My company is working to develop an approach for dealing with sensitive data in our reporting. Our contact at Looker asked that I share our situation here, as apparently Looker is generating more and more enterprise customers who are all rolling their own solutions to deal with issues around sensitive data, and any light we shed on our situation may help to inform your product roadmap.
We have personally identifying information in our DB (names/emails/address etc.), and we have highly sensitive data pertaining to that user as well. In our production environment the sensitive data remains encrypted in the DB. Historically, when we need to run reports on that data, we run the report from the app which is able to decrypt the data, aggregate, and generate the necessary reports.
Now that Looker is gaining traction, certain business users would love to build out some reports in looker against that sensitive data. As it stands, this isn’t possible as the data is encrypted. The feeling here is that data needs to be encrypted at rest in the DB, as in case of a breach where someone were to grab the entire DB, then at least the sensitive data would remain secure.
There are a number of different approaches and techniques we’re considering including:
1. DB-level encryption.
We are using MySQL, and are thinking about doing some ETL into Redshift though that is quite early goings. MySQL does offer encrypt/decrypt functions, and perhaps Redshift could make use of the pgpcrypt module for encryption though I’m not sure.
Using DB-level encryption, we could potentially have the DB encrypt the data, and then have a Looker dimension that uses the decrypt method. In order for this to work, looker would need to know the key to decrypt, and so there is a whole host of security issues there. Perhaps if only certain users could pass a parameter through on each request that could work, but we’d need to make sure these keys don’t show up in any logs etc.
2. Obfuscate identifying information from any analytics DB
In the ETL process, we could decrypt the sensitive data, which has analytical value, and obfuscate or remove any identifying information which, for the most part, is not useful in aggregate analytics. This is probably the most straight forward solution, and I imagine is what we will pursue in the short term. There are a couple of downsides to this approach, however.

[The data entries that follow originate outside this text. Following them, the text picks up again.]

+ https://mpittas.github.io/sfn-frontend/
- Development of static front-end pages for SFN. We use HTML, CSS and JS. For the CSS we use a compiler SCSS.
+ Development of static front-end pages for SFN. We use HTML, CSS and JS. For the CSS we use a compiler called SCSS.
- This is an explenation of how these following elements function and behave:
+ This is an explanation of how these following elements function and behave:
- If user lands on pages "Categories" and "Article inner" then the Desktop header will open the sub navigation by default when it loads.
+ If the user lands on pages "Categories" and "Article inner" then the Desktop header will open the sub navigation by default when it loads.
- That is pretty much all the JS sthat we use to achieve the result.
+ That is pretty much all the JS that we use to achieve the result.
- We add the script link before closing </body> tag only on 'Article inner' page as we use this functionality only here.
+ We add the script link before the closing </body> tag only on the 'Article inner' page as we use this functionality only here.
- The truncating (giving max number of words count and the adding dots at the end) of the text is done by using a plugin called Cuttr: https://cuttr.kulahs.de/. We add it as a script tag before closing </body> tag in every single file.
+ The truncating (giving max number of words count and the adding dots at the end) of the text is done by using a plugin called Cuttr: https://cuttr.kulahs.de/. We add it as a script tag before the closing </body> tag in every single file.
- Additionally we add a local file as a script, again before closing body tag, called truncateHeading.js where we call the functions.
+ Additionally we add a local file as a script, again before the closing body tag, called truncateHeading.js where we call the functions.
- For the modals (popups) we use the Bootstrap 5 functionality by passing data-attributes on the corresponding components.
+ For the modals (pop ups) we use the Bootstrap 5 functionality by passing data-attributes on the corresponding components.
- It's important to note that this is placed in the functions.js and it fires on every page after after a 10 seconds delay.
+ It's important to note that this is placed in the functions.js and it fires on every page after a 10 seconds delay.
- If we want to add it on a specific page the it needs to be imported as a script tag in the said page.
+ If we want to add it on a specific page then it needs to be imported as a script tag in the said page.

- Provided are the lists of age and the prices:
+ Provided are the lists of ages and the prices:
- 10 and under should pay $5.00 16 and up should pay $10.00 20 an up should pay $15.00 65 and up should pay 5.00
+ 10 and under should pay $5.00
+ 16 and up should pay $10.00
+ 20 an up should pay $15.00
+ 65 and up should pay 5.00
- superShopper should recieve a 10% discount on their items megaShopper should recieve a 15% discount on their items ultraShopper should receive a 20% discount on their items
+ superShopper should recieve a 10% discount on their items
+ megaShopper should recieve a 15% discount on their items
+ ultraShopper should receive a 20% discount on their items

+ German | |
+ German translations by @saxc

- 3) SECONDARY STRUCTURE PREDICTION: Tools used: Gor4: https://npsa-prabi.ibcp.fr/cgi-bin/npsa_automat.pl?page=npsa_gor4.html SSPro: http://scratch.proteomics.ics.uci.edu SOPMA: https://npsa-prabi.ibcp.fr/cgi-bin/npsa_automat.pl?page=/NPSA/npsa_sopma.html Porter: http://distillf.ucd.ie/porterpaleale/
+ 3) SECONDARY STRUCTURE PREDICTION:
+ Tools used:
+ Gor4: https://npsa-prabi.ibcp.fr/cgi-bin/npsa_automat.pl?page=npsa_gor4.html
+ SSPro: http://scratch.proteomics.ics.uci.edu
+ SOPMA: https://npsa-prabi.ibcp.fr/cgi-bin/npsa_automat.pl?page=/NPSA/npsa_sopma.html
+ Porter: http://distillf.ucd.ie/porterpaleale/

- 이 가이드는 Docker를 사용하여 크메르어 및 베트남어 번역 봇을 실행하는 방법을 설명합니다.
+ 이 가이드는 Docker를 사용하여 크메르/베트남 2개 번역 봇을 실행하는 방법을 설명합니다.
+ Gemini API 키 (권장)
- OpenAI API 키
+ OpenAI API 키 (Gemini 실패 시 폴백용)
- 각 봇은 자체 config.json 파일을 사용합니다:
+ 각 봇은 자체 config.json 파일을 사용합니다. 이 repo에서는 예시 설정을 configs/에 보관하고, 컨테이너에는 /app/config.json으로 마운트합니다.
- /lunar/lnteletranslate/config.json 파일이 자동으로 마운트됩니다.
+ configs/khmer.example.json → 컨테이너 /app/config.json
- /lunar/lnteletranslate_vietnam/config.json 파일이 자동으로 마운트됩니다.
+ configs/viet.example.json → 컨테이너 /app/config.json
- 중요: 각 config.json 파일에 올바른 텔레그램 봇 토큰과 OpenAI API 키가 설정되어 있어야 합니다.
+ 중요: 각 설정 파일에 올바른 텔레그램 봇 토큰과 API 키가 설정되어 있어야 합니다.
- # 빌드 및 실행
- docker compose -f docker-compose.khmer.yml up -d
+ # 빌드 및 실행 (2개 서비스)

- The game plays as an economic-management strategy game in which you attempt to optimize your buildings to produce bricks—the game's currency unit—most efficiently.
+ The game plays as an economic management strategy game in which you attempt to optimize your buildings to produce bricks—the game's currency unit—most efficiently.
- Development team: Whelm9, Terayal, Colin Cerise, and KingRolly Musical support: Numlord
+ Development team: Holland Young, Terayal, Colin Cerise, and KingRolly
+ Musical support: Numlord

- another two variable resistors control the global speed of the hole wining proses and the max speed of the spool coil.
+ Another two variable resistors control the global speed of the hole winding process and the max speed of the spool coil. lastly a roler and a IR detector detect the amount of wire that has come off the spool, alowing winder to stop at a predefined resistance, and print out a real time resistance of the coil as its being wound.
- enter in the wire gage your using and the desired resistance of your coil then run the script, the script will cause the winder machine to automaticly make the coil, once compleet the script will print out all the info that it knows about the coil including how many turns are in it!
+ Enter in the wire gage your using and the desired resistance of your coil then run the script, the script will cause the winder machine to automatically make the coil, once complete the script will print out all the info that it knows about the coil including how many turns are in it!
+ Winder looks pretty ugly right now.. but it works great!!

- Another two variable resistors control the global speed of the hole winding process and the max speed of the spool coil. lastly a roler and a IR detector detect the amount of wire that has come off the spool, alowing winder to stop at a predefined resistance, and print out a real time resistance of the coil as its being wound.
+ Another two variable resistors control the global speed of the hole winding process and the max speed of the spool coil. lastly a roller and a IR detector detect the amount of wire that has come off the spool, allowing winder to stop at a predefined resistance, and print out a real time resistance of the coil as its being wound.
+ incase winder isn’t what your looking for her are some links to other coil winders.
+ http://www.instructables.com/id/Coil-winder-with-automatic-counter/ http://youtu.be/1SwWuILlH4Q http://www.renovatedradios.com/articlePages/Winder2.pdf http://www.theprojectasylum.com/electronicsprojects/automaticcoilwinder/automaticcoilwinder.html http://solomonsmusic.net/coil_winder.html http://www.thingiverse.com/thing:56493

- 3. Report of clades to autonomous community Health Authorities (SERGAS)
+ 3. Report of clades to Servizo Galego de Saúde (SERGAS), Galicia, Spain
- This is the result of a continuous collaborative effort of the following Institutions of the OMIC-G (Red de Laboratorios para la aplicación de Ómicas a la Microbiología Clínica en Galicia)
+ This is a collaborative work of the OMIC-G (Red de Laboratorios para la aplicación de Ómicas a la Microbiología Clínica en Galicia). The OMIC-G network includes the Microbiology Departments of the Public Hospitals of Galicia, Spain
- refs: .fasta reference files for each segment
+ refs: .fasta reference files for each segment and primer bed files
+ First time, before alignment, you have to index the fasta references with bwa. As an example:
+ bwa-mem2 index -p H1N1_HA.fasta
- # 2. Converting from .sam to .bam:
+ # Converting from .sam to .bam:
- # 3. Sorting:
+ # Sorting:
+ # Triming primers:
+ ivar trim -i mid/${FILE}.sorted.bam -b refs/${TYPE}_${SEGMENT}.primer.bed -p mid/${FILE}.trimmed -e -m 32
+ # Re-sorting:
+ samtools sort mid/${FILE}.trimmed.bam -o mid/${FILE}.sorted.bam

Access in Looker to identifying information is lost. This could be an issue for certain departments that need to generate audit reports etc. detailing all of the users and their details.
If a malicious user were to gain access to the analytics database and the production database, then they could merge the two and have everything in cleartext.
3. Leave everything in plaintext in the DB, and restrict access per user
Apparently this is what Looker does with its internal instance. From what I understand, you use different database connections to the same database, where the users of the different connections have visibility on different tables. That allows, for instance, users logged in as HR or Finance to see tables with data that should not be visible to Marketing or Tech users.
I don’t think this would be an acceptable solution to us, as it seems that if the Looker admin were to be compromised then all data would be compromised. A breach of the analytics DB would also end up exposing everything in plaintext this way as well.
We are still brainstorming how we will approach this. If anyone has suggestions or references to best practices in this area we would love to hear them!